◆ **Problem description**: In full and without alteration, print the records below, minus any images.

Start of Records shown

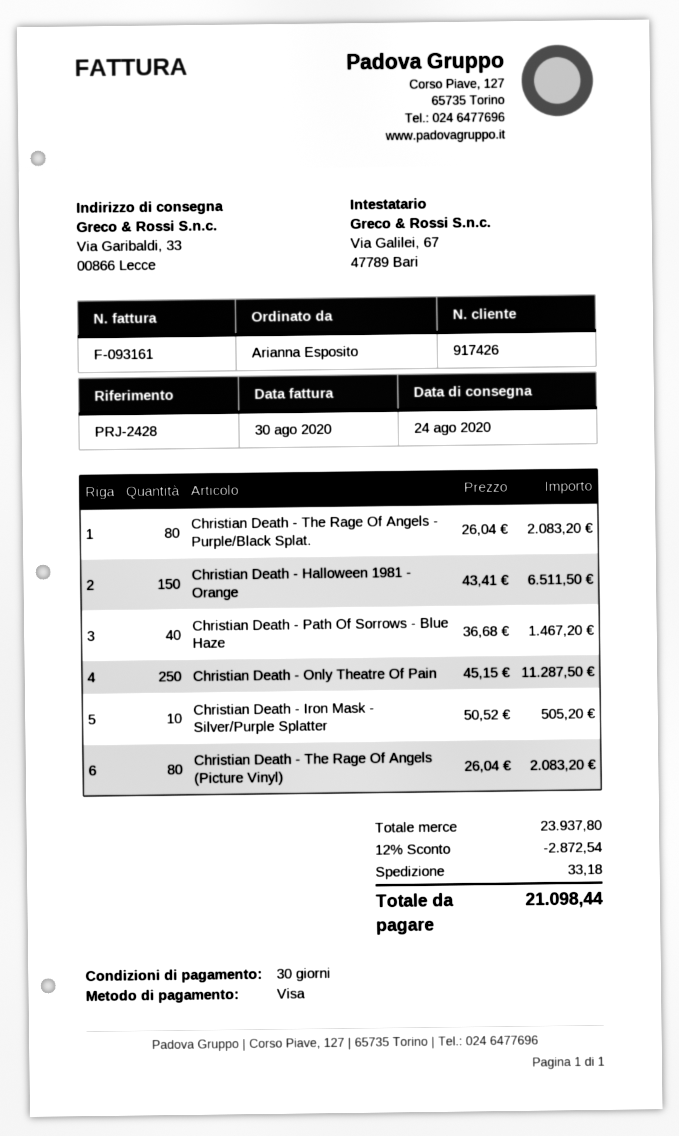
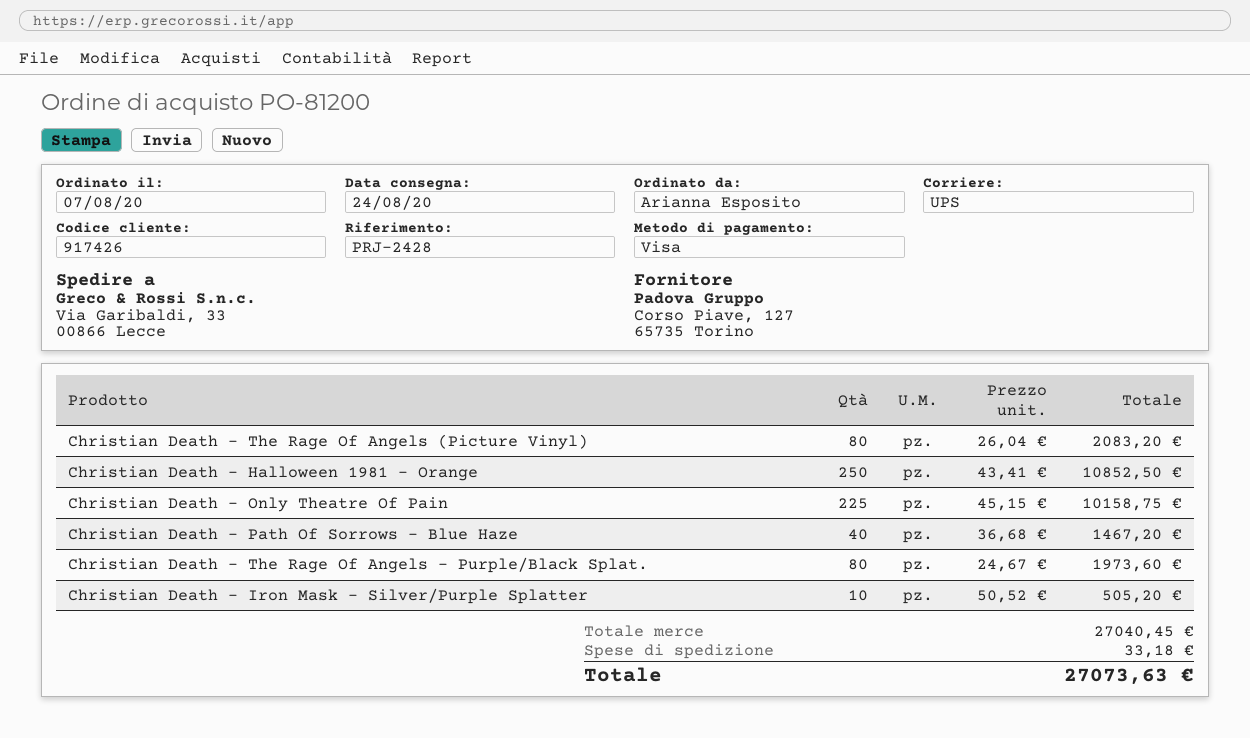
Christian Death - The Rage Of Angels - Purple/Black Splat.: 80 x 26.04 = 2083.20 -> 80 x 24.67 = 1973.60
Christian Death - Halloween 1981 - Orange: 150 x 43.41 = 6511.50 -> 250 x 43.41 = 10852.50
Christian Death - Only Theatre Of Pain: 250 x 45.15 = 11287.50 -> 225 x 45.15 = 10158.75
subtotal: 23937.80 -> 27040.45
discount: 12% = 2872.54 -> none
total: 21098.44 -> 27073.63

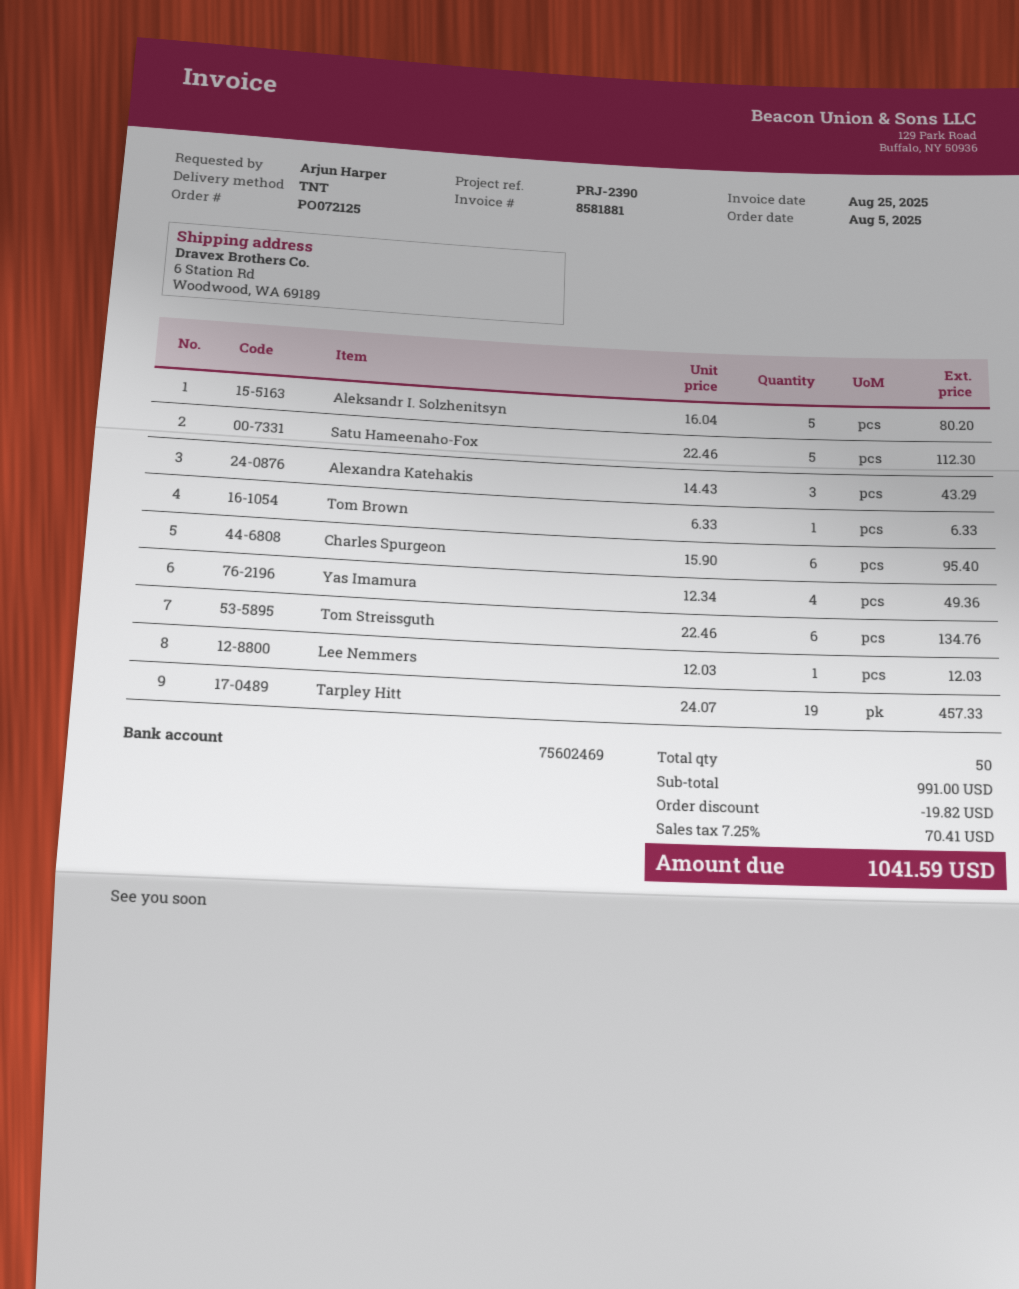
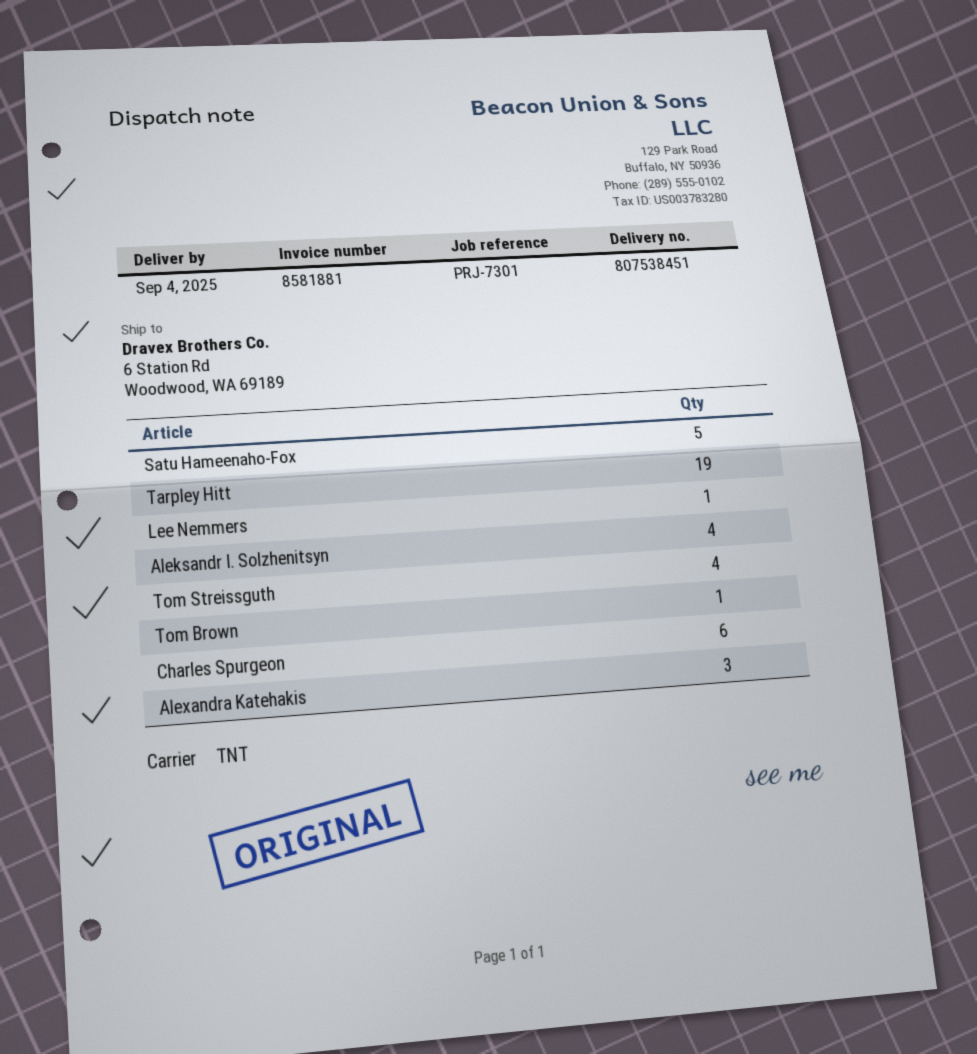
reference: PRJ-2390 -> PRJ-7301
Aleksandr I. Solzhenitsyn: 5 -> 4
Yas Imamura: 4 -> none
Tom Streissguth: 6 -> 4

End of Records shown

◆ **Result below**:
Christian Death - The Rage Of Angels - Purple/Black Splat.: 80 x 26.04 = 2083.20 -> 80 x 24.67 = 1973.60
Christian Death - Halloween 1981 - Orange: 150 x 43.41 = 6511.50 -> 250 x 43.41 = 10852.50
Christian Death - Only Theatre Of Pain: 250 x 45.15 = 11287.50 -> 225 x 45.15 = 10158.75
subtotal: 23937.80 -> 27040.45
discount: 12% = 2872.54 -> none
total: 21098.44 -> 27073.63

reference: PRJ-2390 -> PRJ-7301
Aleksandr I. Solzhenitsyn: 5 -> 4
Yas Imamura: 4 -> none
Tom Streissguth: 6 -> 4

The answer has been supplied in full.